Wednesday, March 21, 2012

Learner therapist (15)……Why don’t people do what’s good for them?


Learner therapist (15)……Why don't people do what's good for them?
Torrey Orton
March 21, 2012


Even I don't always do what's good for me… and I know it!


I assume that anyone who shows up for therapy wants to change themselves in some regard. They may actually arrive with the idea someone else should change and discover that they have to change themselves to achieve that. After a while they get somewhere…often after quite a bit of a while, like a year or two of weekly work on complications of the experience underlying their anxiety and depression.


The techniques for improving anxiety and reducing depression are not difficult, but achieving improvement is, in the long term, notoriously difficult. It takes real attention to personal and contextual detail to control panic, for example. I've been through such things on both sides of the therapeutic arena, as patient and practitioner. Getting to the airport well in advance of the advised on-time ensures me low anxiety departures and placid passages. Pre-emption, one of the clearest panic management techniques, works. It took a few years multiple long distance flights per annum of attention to get it clear and do it consistently.


Get real…it's hard to change anything everywhere, almost
Failure rates for weight reduction over the medium to long term are now thought to be partly organic in origin and still people persist. Obesity has so many negative life implications it's a wonder it is achieving an increased representation among the gen pub. Resistance to change also well known in medical practice…and we can see it alarmingly on display in climate change scepticism, financial institution blamelessness and state decimation of populations in defence of the existing order (Syria anyone?

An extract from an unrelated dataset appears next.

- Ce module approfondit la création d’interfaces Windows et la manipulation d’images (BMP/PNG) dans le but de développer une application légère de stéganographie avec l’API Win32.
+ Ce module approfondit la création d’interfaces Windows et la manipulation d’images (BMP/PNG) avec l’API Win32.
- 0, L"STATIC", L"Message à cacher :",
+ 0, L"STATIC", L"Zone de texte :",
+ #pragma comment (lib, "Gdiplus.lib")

Sudan…?)….


…even over quite long terms... and a commercial yield of extinction for some (many) entities along the way… Kodak finally went under this month, 20 years after the digital camera innovation (the invention was 20 years before that) and they could see it coming, but still…like digitisation --- or couldn't they see it coming…and who's to blame for this blindness?? Perhaps they were always going to lose and there are plenty of cases of that.
Well, maybe it's just that the existing habits have not been engaged by a sufficiently compelling motive to give up their hold…we know in some sense that changing will be transformative and that it's almost impossible to believe it will be both doable and effective. Transformation = obliteration opportunity??

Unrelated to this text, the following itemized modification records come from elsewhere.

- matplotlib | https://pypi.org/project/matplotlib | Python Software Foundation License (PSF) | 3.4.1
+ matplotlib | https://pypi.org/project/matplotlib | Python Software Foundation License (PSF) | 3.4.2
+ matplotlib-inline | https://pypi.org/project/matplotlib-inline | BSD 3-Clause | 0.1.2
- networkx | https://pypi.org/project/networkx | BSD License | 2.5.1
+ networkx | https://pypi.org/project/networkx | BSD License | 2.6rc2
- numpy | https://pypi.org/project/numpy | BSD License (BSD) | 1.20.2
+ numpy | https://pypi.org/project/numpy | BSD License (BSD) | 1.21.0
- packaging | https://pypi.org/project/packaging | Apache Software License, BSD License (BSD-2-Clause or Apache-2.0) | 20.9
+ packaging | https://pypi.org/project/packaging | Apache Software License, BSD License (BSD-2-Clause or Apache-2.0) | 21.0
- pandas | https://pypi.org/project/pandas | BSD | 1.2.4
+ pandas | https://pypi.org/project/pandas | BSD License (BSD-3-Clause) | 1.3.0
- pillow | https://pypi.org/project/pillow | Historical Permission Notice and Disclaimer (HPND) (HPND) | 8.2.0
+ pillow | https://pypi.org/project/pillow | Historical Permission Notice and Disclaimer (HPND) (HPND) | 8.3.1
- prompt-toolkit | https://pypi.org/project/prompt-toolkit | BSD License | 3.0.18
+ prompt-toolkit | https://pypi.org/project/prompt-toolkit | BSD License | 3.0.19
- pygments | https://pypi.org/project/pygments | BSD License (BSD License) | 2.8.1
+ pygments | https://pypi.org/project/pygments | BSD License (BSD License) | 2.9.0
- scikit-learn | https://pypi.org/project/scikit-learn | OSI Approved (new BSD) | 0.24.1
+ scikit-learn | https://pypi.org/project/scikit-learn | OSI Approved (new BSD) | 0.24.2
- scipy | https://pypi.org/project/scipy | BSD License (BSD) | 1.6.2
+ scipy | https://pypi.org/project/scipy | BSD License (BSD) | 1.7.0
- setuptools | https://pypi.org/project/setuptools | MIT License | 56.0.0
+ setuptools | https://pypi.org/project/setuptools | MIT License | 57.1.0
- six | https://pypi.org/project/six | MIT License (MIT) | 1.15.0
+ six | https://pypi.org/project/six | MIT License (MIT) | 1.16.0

So back to me – the case I know the best, and a good example of not doing what's good for me…


One thing I can see is that I do not do what's good for me because that usually involves breaking down a well-established and core self-system. Not just a self-management system but a self-system through which my distinctive (to my senses) public and private self is expressed in values, behaviours, thinkings, sensibilities and sensitivities. Taking care of myself before others is one such system.


The hurt's not bad enough
Another thing I can see is that many of the warning signs or attraction signs for self-care – the sources of motivation - have been defaced, erased or otherwise sidelined by the process of building the just mentioned self-systems. A small example: to deal with a childhood sensitivity to poison ivy I had to learn to avoid its sources: the oily leaves which attack through direct skin contact, pets who carried the oil unknown back to us to be rubbed off in patting and scratching or indirectly through the smoke of burning ivy vines in outdoor fires during winter. Both produced seriously unattractive and distressing weeping blisters across affected skin lasting a week or so. But I liked cutting grass in summer and ice skating in winter and on rolled the attacks until I wintered in boarding school and skated on an enclosed ice rink. It seemed that overall allergy declined with puberty.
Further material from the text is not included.